▶ _ASSIGNED TASK_: Copy every line from the records that holds the word "project".

▶ _DATA TO EXAMINE_:
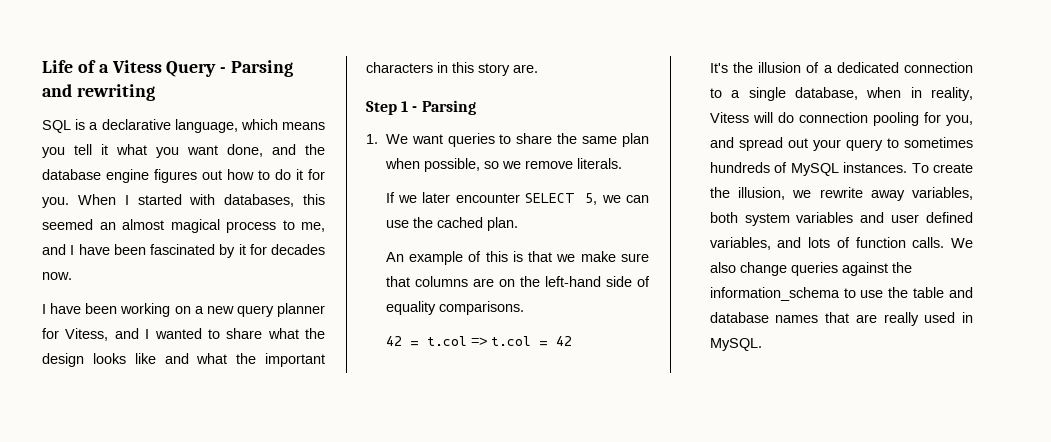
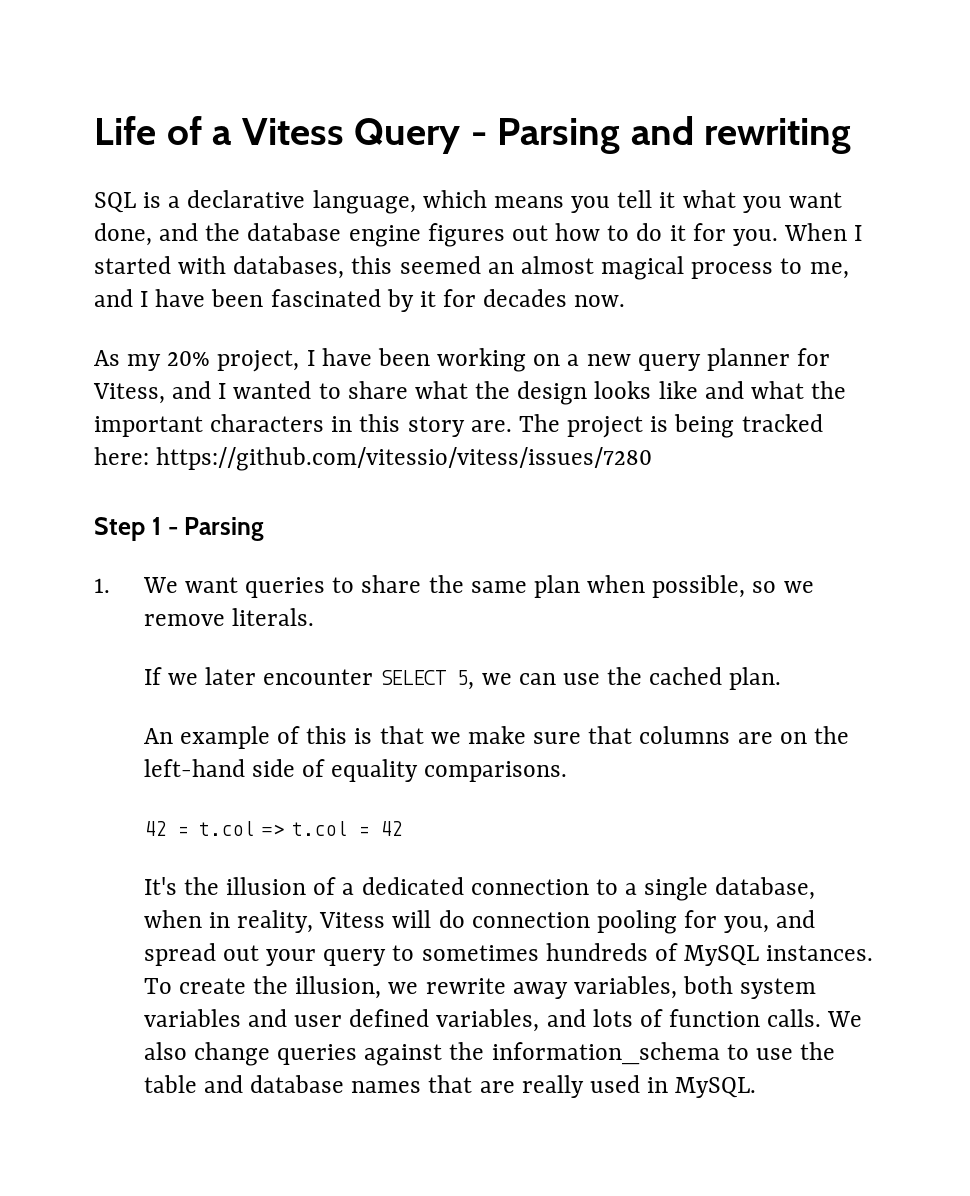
(72, 276) none -> [94,350,300,372] As my 20% project,
(538, 68) none -> [518,414,823,438] [94,447,653,471] The project is being tracked here: https://github.com/vitessio/vitess/issues/7280

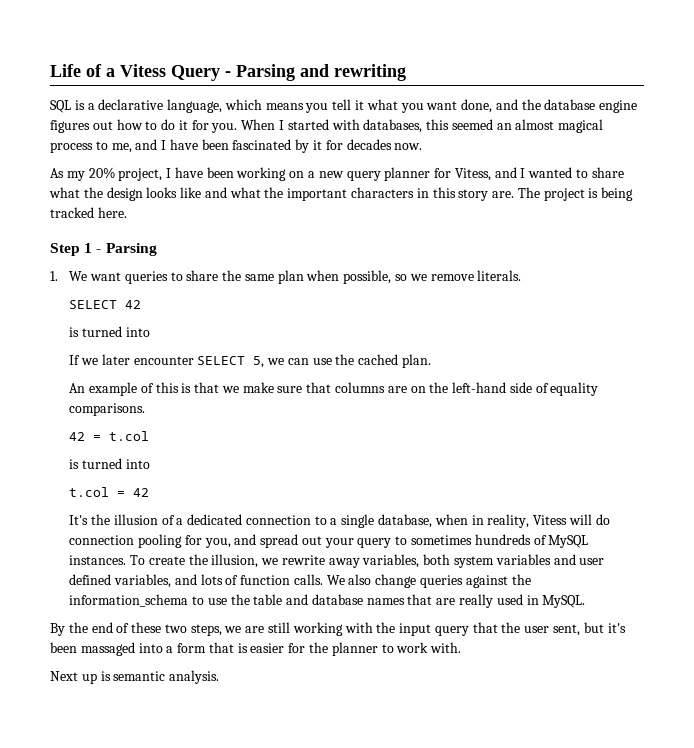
[94,447,653,471] here: https://github.com/vitessio/vitess/issues/7280 -> [97,207,127,218] here.
(315, 617) none -> [69,300,142,309] [69,326,150,337] // SELECT 42 // is turned into
[261,824,286,836] => -> [69,458,150,469] // is turned into //
(757, 1087) none -> [50,622,626,636] [50,642,462,656] [50,670,220,684] // By the end of these two steps, we are still working with the input query that the user sent, but it's been massaged into a form that is easier for the planner to work with. // Next up is semantic analysis.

▶ _OUTPUT FOR THIS EXERCISE_:
(72, 276) none -> [94,350,300,372] As my 20% project,
(538, 68) none -> [518,414,823,438] [94,447,653,471] The project is being tracked here: https://github.com/vitessio/vitess/issues/7280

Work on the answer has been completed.